What is it?
Phrase, sentence, paragraph, or sentence-like piece of text that represents a cognitive unit and is used when searching for a match in a translation memory (TM) database.
Why is it important?
Discrete segments of text show up repeatedly across various pieces of text. Matching source segments in the TM for which previously approved translations exist increases efficiency in the translation process by providing the relevant translation to the translator.
Why does a technical communicator need to know this?
Segments are pieces of text that will be translated as a cognitive unit during a translation workflow; they are typically phrases, sentences, or paragraphs, rather than individual words.
A translation memory (TM) leverages previous translations to avoid duplicating work. Textual content is divided into meaningful segments because it is more likely that a translation will already exist for a smaller segment than for an entire content set. As the TM grows, the number of potentially matching segments increases, reducing translation costs.
To prepare for translation, the software parses new source content into segments based on markup (e.g., XML tags) or a combination of punctuation and white space. Segmentation rules include the punctuation combinations that the software applies during the parsing process.
The translation software then uses the new source segments to search the TM for matches. The translator receives the translated equivalents for editing. For best results, the granularity of the new source segments should be equivalent to the segments in the TM.

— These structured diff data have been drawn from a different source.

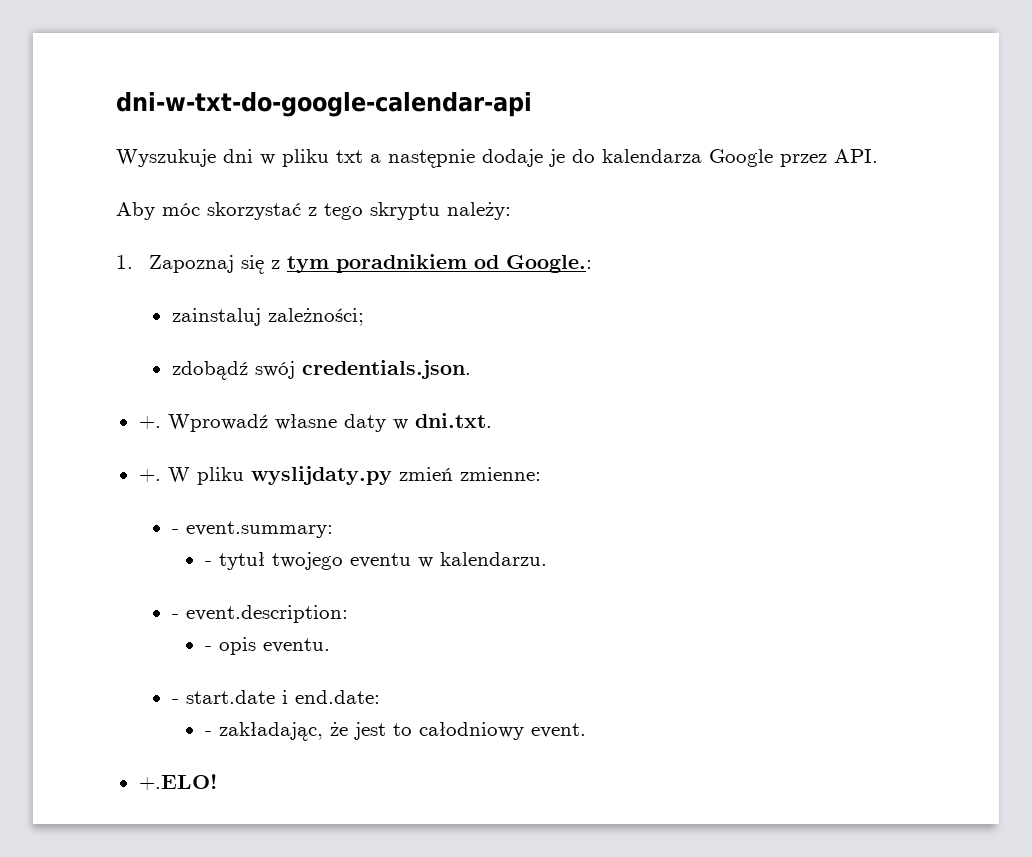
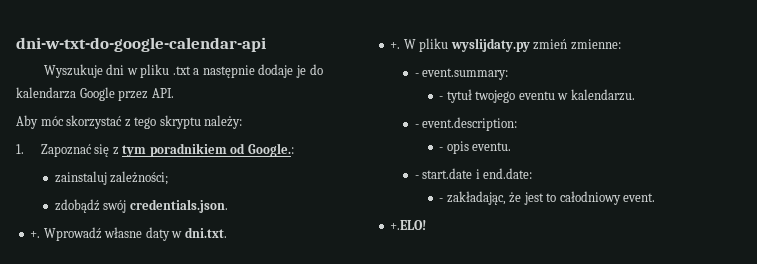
[336,150,363,163] txt -> [172,66,191,75] .txt
[148,255,234,273] Zapoznaj -> [40,144,92,157] Zapoznać

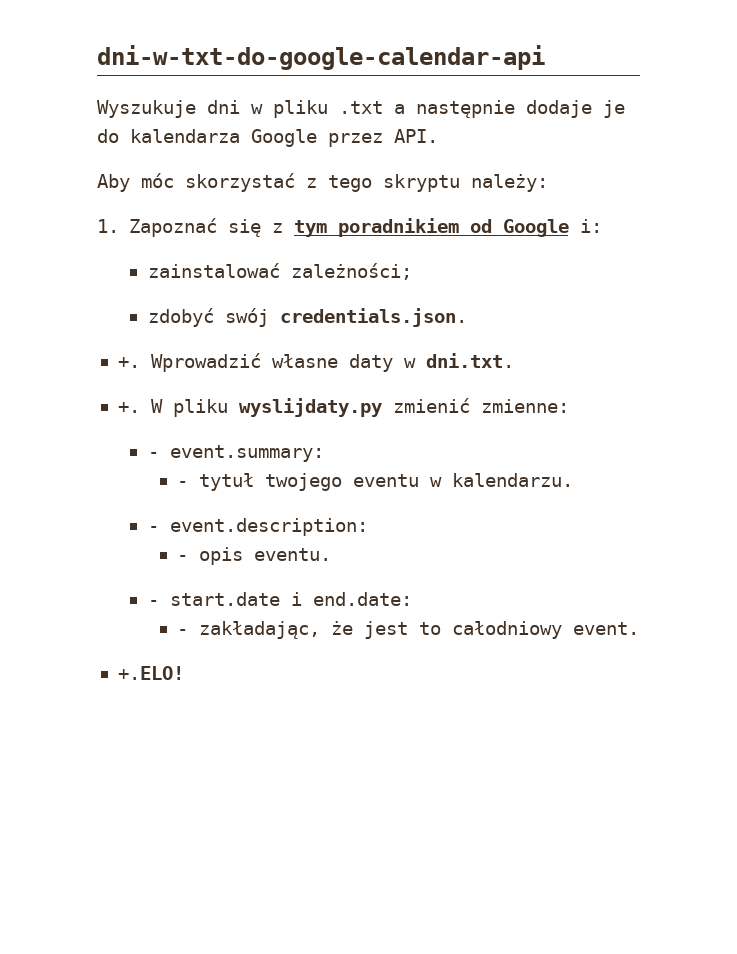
[247,143,294,157] [54,171,107,185] Google.: // zainstaluj -> [502,219,602,237] [147,263,280,278] Google i: // zainstalować
[54,199,100,213] zdobądź -> [147,308,214,327] zdobyć
[43,227,102,241] Wprowadź -> [150,353,261,372] Wprowadzić
[533,39,568,50] zmień -> [392,398,470,413] zmienić

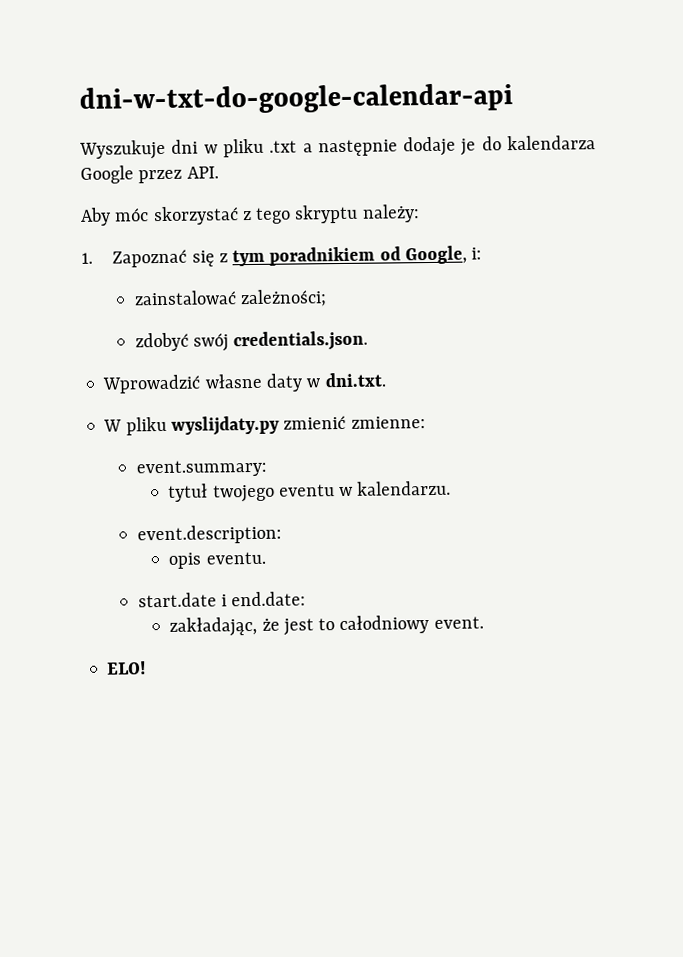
[502,219,569,237] Google -> [405,245,468,265] Google,
[117,357,140,368] +. -> (369, 341) none
[117,402,140,413] +. -> (386, 380) none
[147,452,159,458] - -> (426, 422) none
[177,481,189,487] - -> (267, 468) none
[147,526,159,532] - -> (452, 488) none
[177,555,189,561] - -> (282, 534) none
[147,600,159,606] - -> (266, 558) none
[177,629,189,635] - -> (307, 599) none
[117,666,184,680] +.ELO! -> [107,661,147,675] ELO!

The idea of a meaningful segment is important because a segment in one language could have multiple possible translations in another language. Computers are not reliable at discerning meaning in written content. Therefore, the comparison of source segments to segments in the TM typically relies on pattern matching.
However, if three contiguous segments in the source content are 100% matches to three contiguous segments in the TM, the middle segment of the TM is considered an in-context match for meaning and the correct variant, even if other variants exist in the TM[SRX 2.0].
References
- [Wikipedia segmentation] Text Segmentation: Wikipedia article that describes how segmentation works.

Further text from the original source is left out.